[Data items]
+-------+

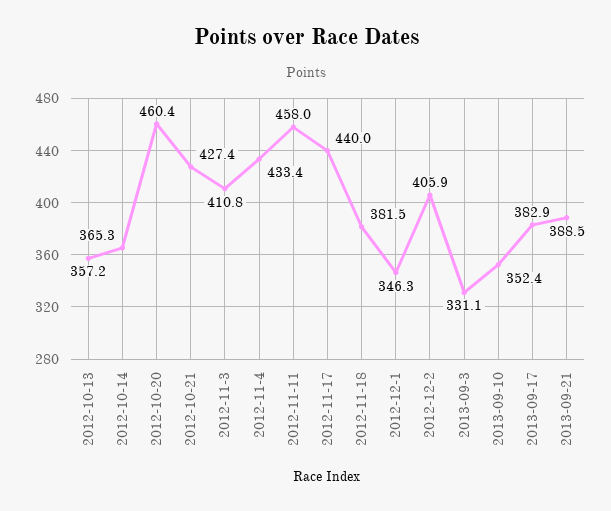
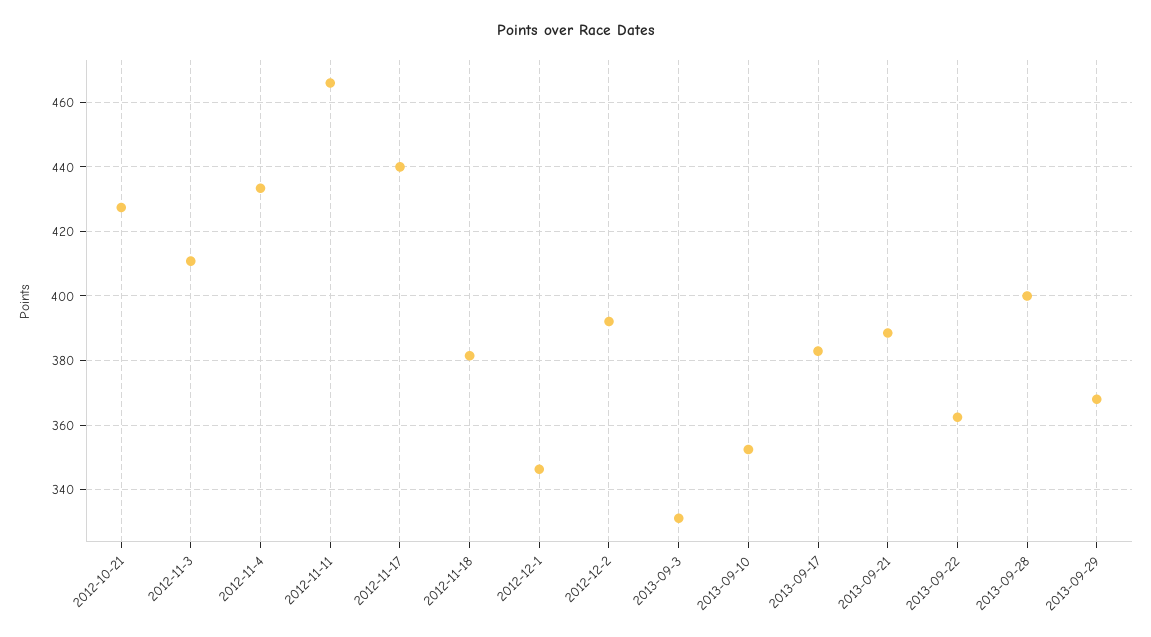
2012-10-13: 357.2 -> none
2012-10-14: 365.3 -> none
2012-10-20: 460.4 -> none
2012-11-11: 458 -> 466
2012-12-2: 405.9 -> 392
2013-09-22: none -> 362
2013-09-28: none -> 400
2013-09-29: none -> 368

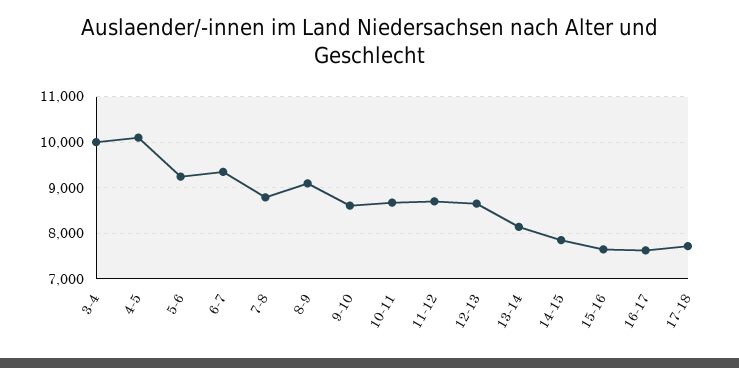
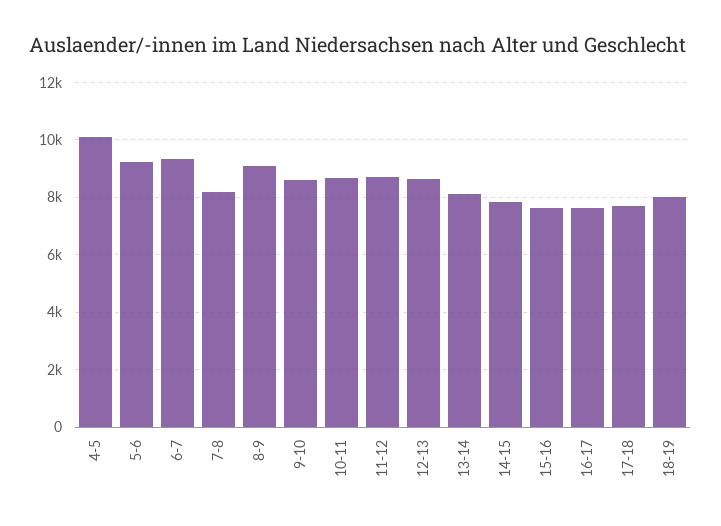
3-4: 10000 -> none
7-8: 8800 -> 8250
18-19: none -> 8000

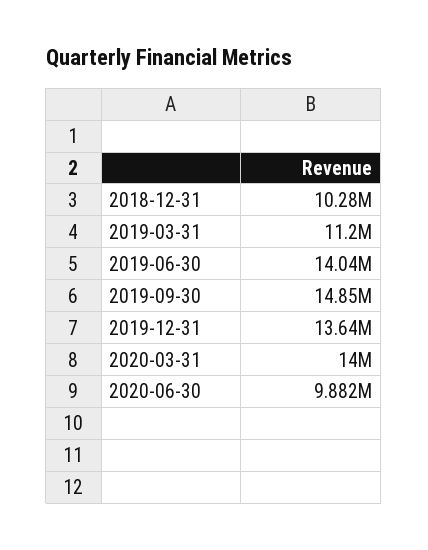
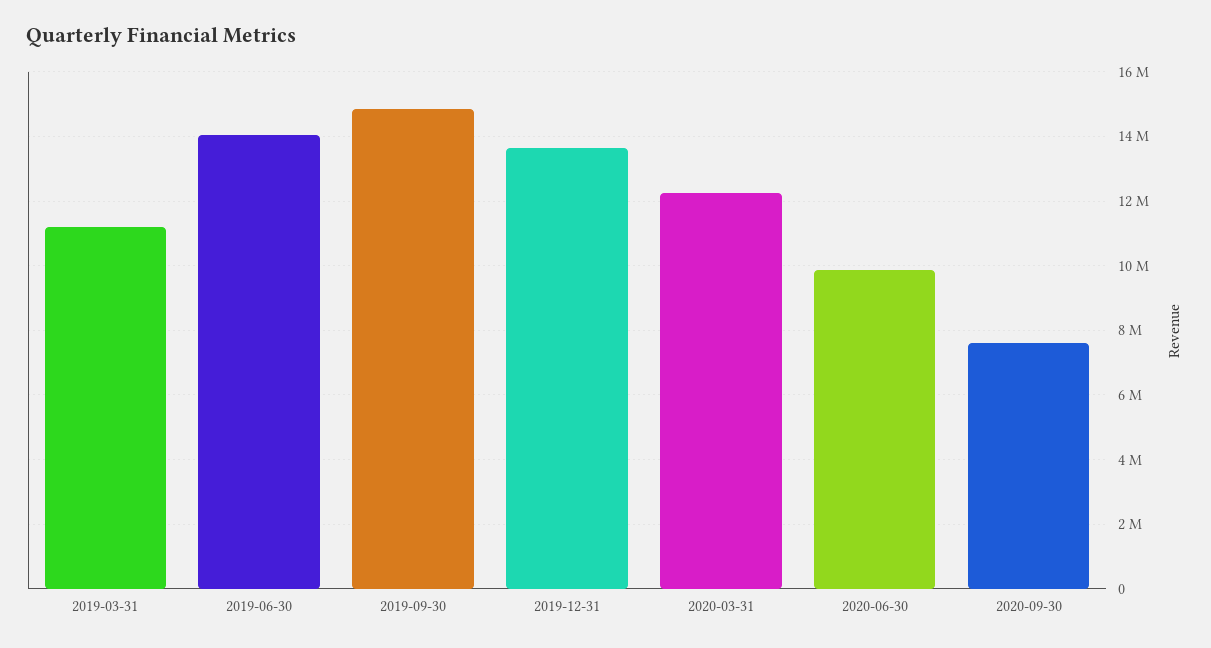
2018-12-31: 10280000 -> none
2020-03-31: 14000000 -> 12200000
2020-09-30: none -> 7600000

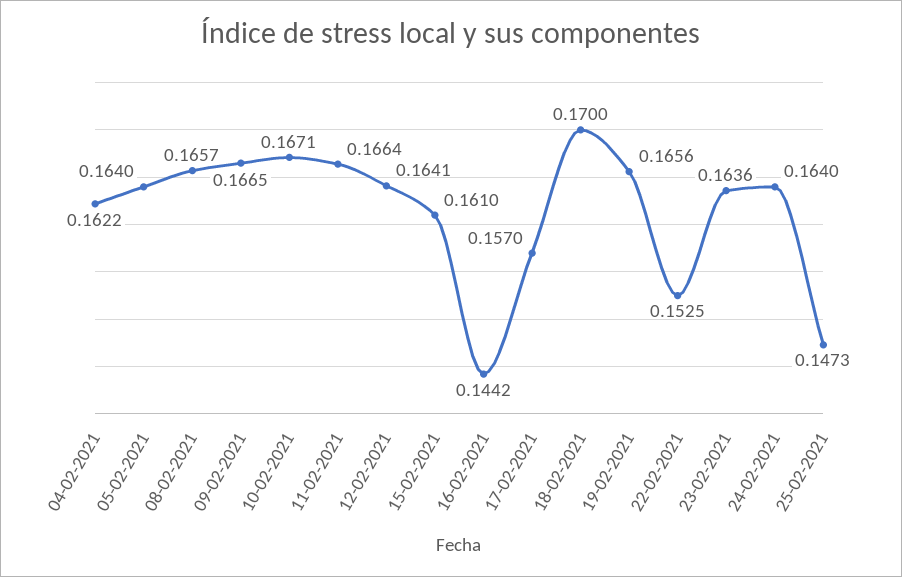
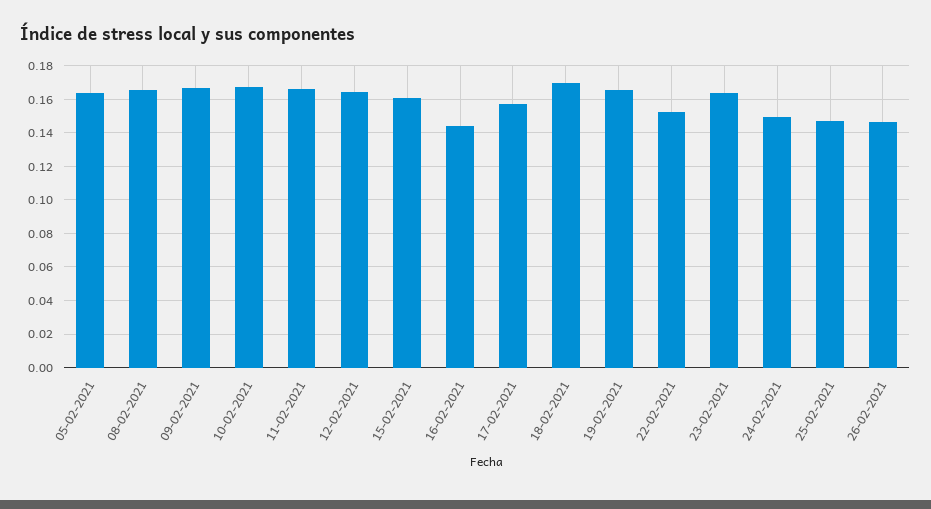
04-02-2021: 0.1622 -> none
24-02-2021: 0.164 -> 0.15
26-02-2021: none -> 0.145

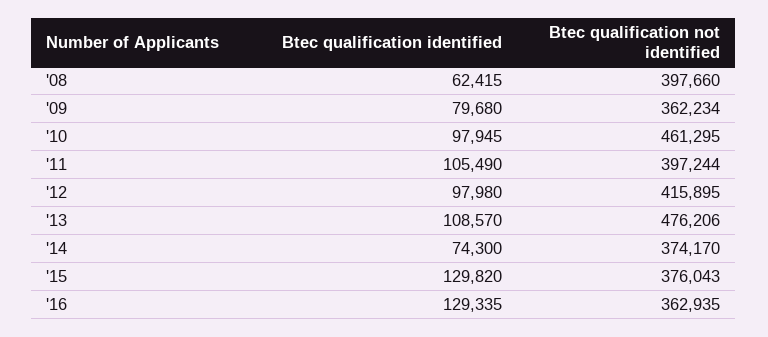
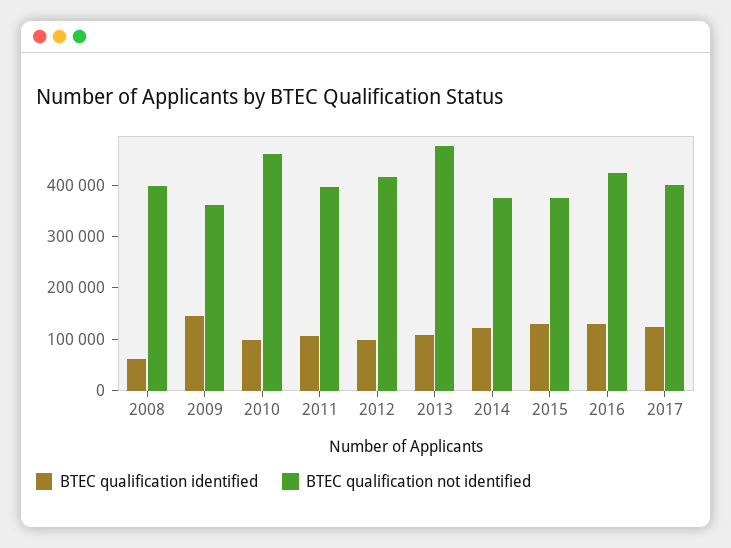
Btec qualification identified, '09: 79680 -> 140000
Btec qualification identified, '14: 74300 -> 120000
Btec qualification not identified, '16: 362935 -> 420000
Btec qualification identified, 2017: none -> 120000
Btec qualification not identified, 2017: none -> 400000

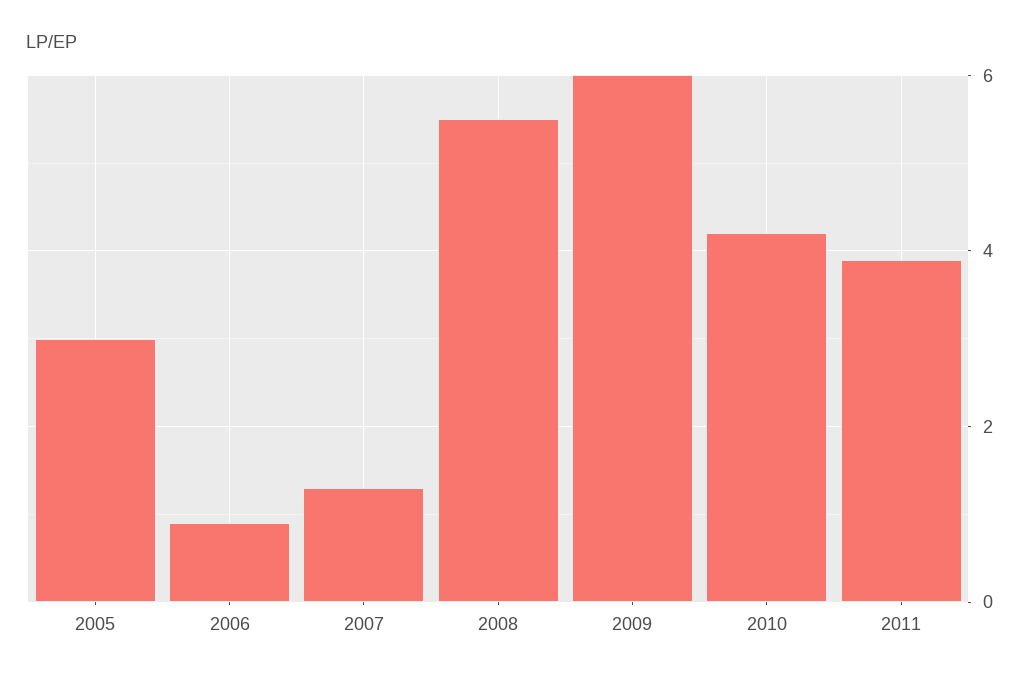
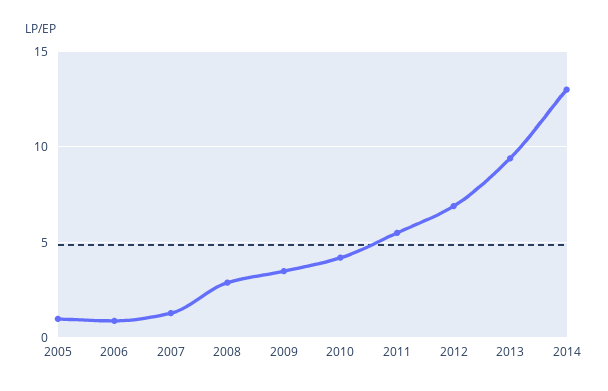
2005: 3 -> 1
2008: 5.5 -> 3
2009: 6 -> 3.5
2011: 4 -> 5.5
2012: none -> 7
2013: none -> 9.5
2014: none -> 13

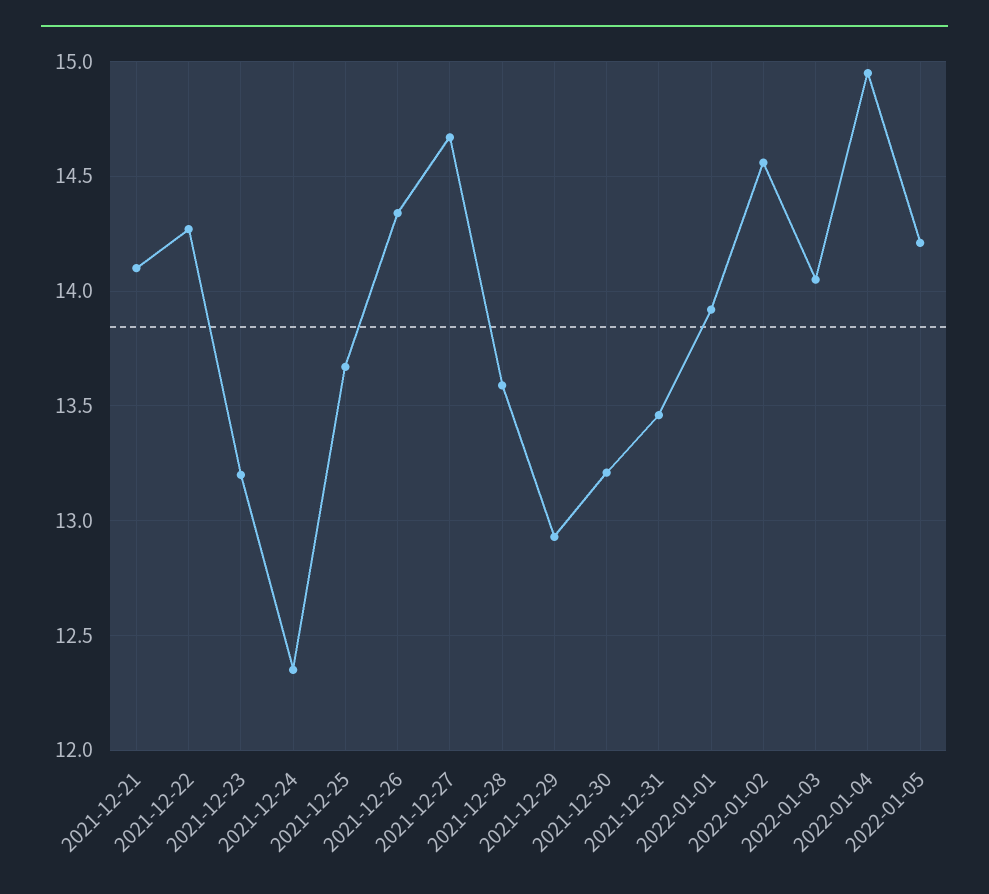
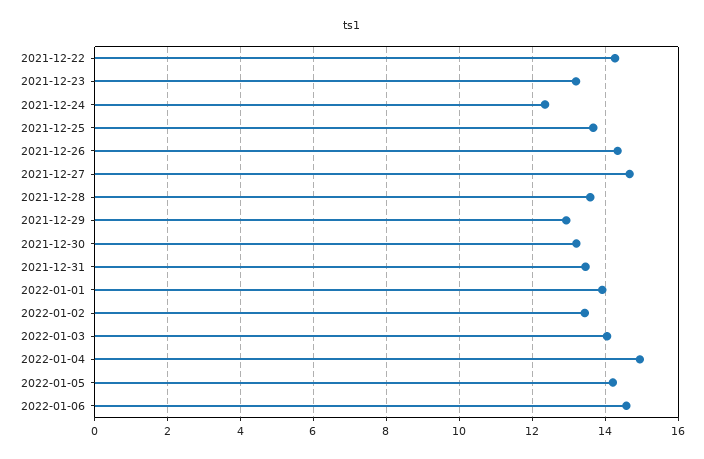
2021-12-21: 14.1 -> none
2022-01-02: 14.55 -> 13.4
2022-01-06: none -> 14.6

+-------+

**EXERCISE REQUIREMENTS:**
I'd like the entries above repeated exactly, but without any of their pictures.

**YOUR RESPONSE:**
2012-10-13: 357.2 -> none
2012-10-14: 365.3 -> none
2012-10-20: 460.4 -> none
2012-11-11: 458 -> 466
2012-12-2: 405.9 -> 392
2013-09-22: none -> 362
2013-09-28: none -> 400
2013-09-29: none -> 368

3-4: 10000 -> none
7-8: 8800 -> 8250
18-19: none -> 8000

2018-12-31: 10280000 -> none
2020-03-31: 14000000 -> 12200000
2020-09-30: none -> 7600000

04-02-2021: 0.1622 -> none
24-02-2021: 0.164 -> 0.15
26-02-2021: none -> 0.145

Btec qualification identified, '09: 79680 -> 140000
Btec qualification identified, '14: 74300 -> 120000
Btec qualification not identified, '16: 362935 -> 420000
Btec qualification identified, 2017: none -> 120000
Btec qualification not identified, 2017: none -> 400000

2005: 3 -> 1
2008: 5.5 -> 3
2009: 6 -> 3.5
2011: 4 -> 5.5
2012: none -> 7
2013: none -> 9.5
2014: none -> 13

2021-12-21: 14.1 -> none
2022-01-02: 14.55 -> 13.4
2022-01-06: none -> 14.6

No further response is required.